The roof for a bathhouse with a gazebo is usually built in the form of an envelope, the floor is raised to a level and made of natural wood (this floor is very comfortable, it is pleasant to walk on it with bare feet). To install the floor in a gazebo combined with a bathhouse, a special board is used - a terrace board, which is laid with small gaps. Make sure that it is thoroughly polished and has no sharp edges.
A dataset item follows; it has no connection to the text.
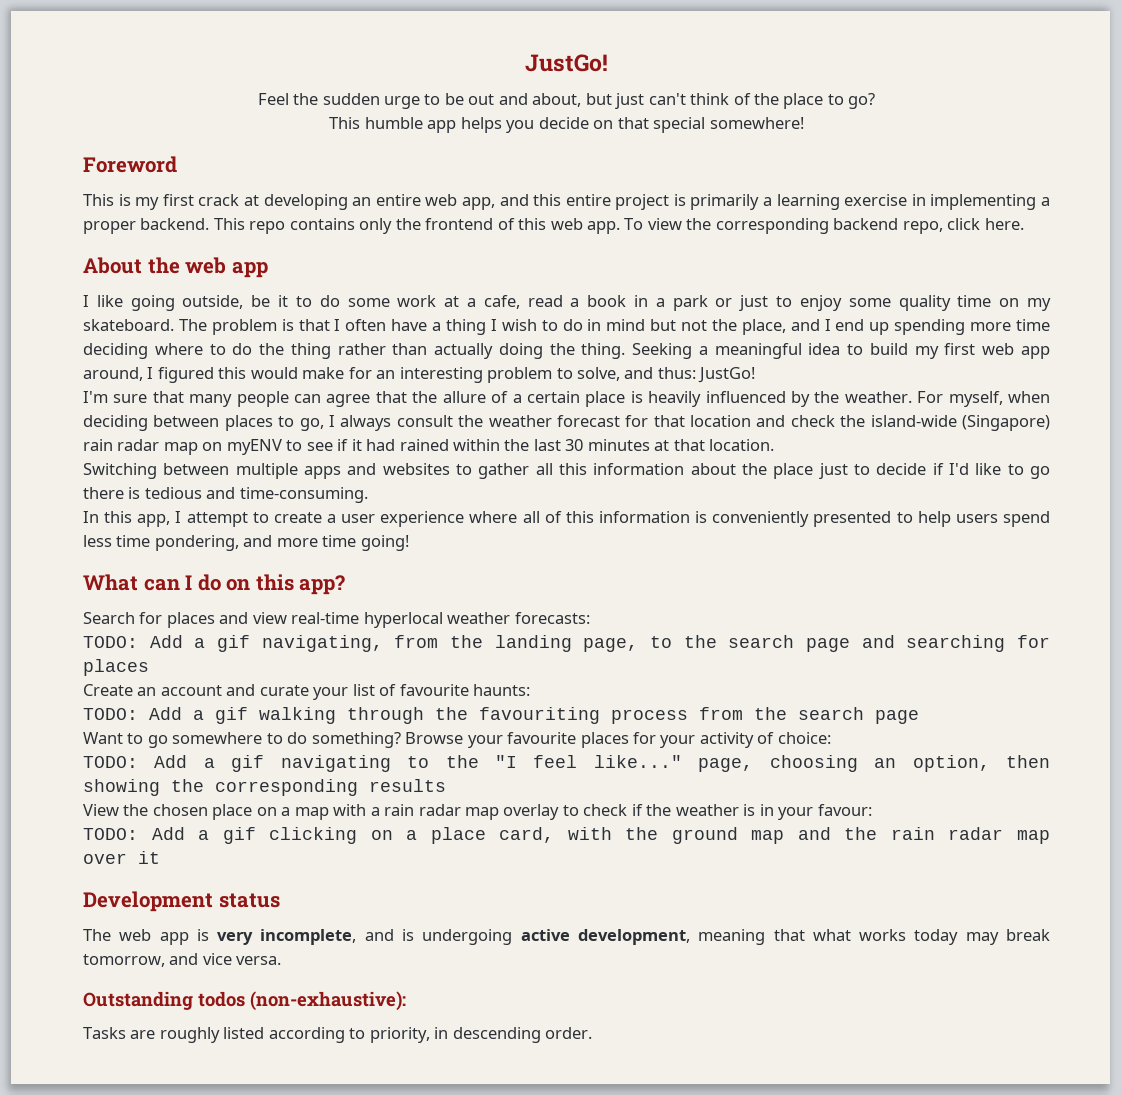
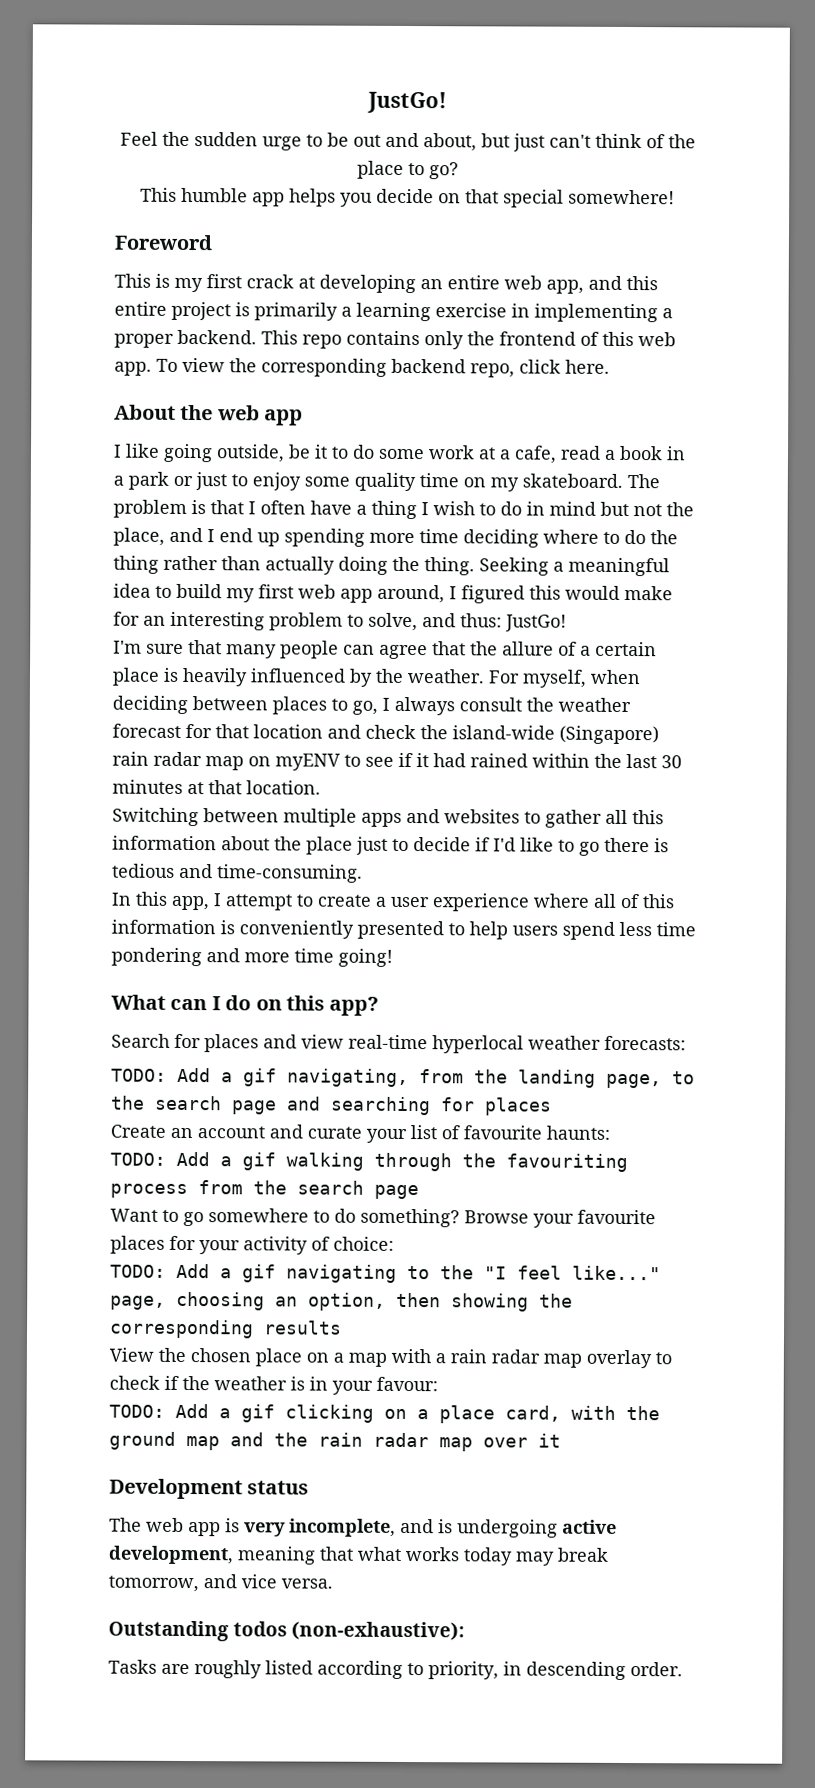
[154,535,239,551] pondering, -> [111,947,202,967] pondering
According to their design, gazebos are divided into three types:
open gazebo - such structures have a common floor and roof with the bathhouse, and the gazebo itself has supports that can be combined with curbs or railings, marking the boundaries of the gazebo. This is the most cost-effective type of gazebo, since there is no need to erect permanent walls and glazing; at minimal cost you can get a fairly large area protected by a roof. True, an open gazebo will not save you from the wind and will not protect you from rain very effectively, so this option is more suitable for a seasonal bathhouse
Bathhouse with an open gazebo
a closed gazebo - in fact, this is already a capital structure, with walls and, as a rule, large glazing. If such a veranda has a fireplace (barbecue), then even with minimal insulation it will be quite comfortable even in winter, not to mention the spring-autumn period. The closed veranda practically becomes another full-fledged bathhouse room. At the same time, the design often stipulates that one or two walls are made removable (opening), so in the summer a closed gazebo can easily be converted into an almost open one - this creates a fairly universal option
A closed gazebo, as another full-fledged bathhouse room
Closed gazebo with panoramic glazing
a semi-open gazebo is a compromise option in which one or two main walls are erected. Often walls are installed on the side of the prevailing winds in order to feel more comfortable and protected on the veranda. Another option is to build the wall together with the fireplace.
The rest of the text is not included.